Four years ago, Chase’s doctors found an extremely rare type of brain tumor. Today, Chase is officially a childhood cancer survivor — but, as his mom Ellie explains, his journey is far from over. Read on to find out why being a survivor isn’t the end of the road for Chase and his family.
Chase and Dr. Lulla pose for a selfie during his final visit.
“Wait, this is it?” I found myself staring incredulously at my son’s beloved neuro-oncologist.
His smile was immediate.
“This is it. You’re here. It’s time.”
Our short conversation seemed to make the long-discussed concept a reality — this would be Chase’s last appointment with his Dr. Lulla.
Chase is now officially considered a “survivor” of his cancer.
He’s lived four years, six months, and 10 days since they first said, “There’s a large mass …”
Even if he were to stop breathing tomorrow, he’d still be considered a survivor simply because he has outlived many — too many — of those who hear a diagnosis of “ATRT” spoken over their trauma.
Chase getting prepped for his MRI.
It’s hard to trust the “S” word because there’s so much we’ve fought, and because there’s still so much to fight.
The ongoing struggle is equally cancer-fueled, and maybe even more treatment-focused.

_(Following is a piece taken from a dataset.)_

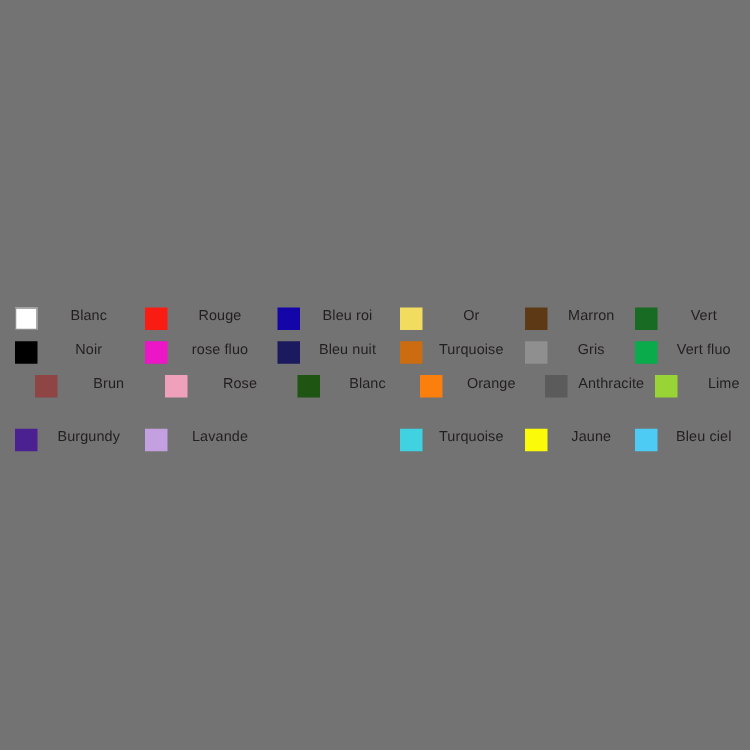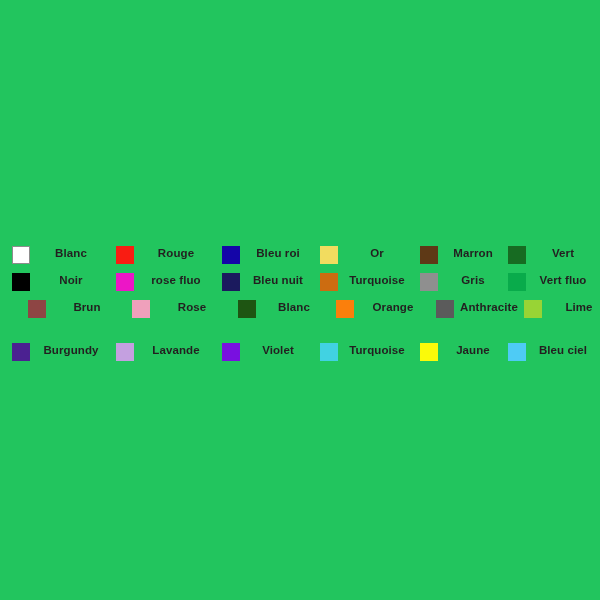"Blanc" div { background-color: #22c55e -> #737373; font-weight: bold -> none }
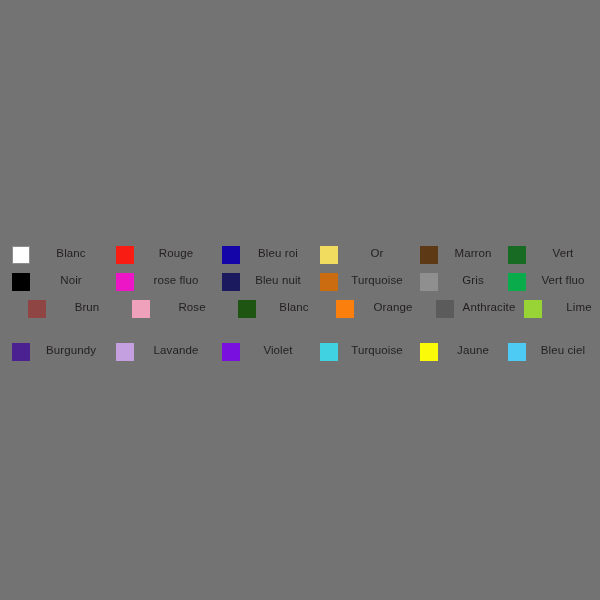"Violet" div.legend-entry { html: <div> <span></span> <span>Violet</span> </div> -> none }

This is the nature of treatment in our era — it cannot heal without hurting too.
And so now, the war wounds are tallied and survival is proclaimed.Despite the move to the STAR (Survivors Take Action and Responsibility) clinic, Chase will still have a fully loaded neuro-oncology team who specialize in quality of life, recurrence, and secondary concerns.
He has an eye team to monitor the radiation-induced cataracts, vision loss, and the overall deterioration of his sight.
He has an otolaryngologist to monitor his ears, and quarterly hearing tests to monitor deterioration of high and low frequencies.
He has a yearly echocardiogram to monitor the chambers and strength of his heart, which will always be threatened by his days of chemotherapy.
He has a neurology team to watch for potential seizures and check his medication doses, as well as emergency plans for his school staff and bus drivers.
Chase and Nurse Jessica smiling for the camera after Chase’s MRI.
He has a social worker, a neuropsychologist, and a behavior specialty team to help deal with brain damage-induced emotional issues.
He is followed and helped in school by extra aids, speech, occupational, and even physical therapists.
On March 2, Chase will be admitted to the hospital to undergo several hours of rigorous testing, proving what the doctors already suspect — that tumor and treatment damages have disabled his body and endocrine system from growing the way they’re supposed to.
Should the test prove the suspicions, Chase will move forward on a treatment path with growth hormone therapy (and take on the therapy’s substantial risks) — trying to help his body to do something it is no longer capable of doing on its own.
Chase, Dr. Lulla, and Dr. Hartsell (Chase’s radiation oncologist) reviewing Chase’s most recent MRI together.
This is survival.
Take a moment to consider the impact of this clinical list on a living, breathing child.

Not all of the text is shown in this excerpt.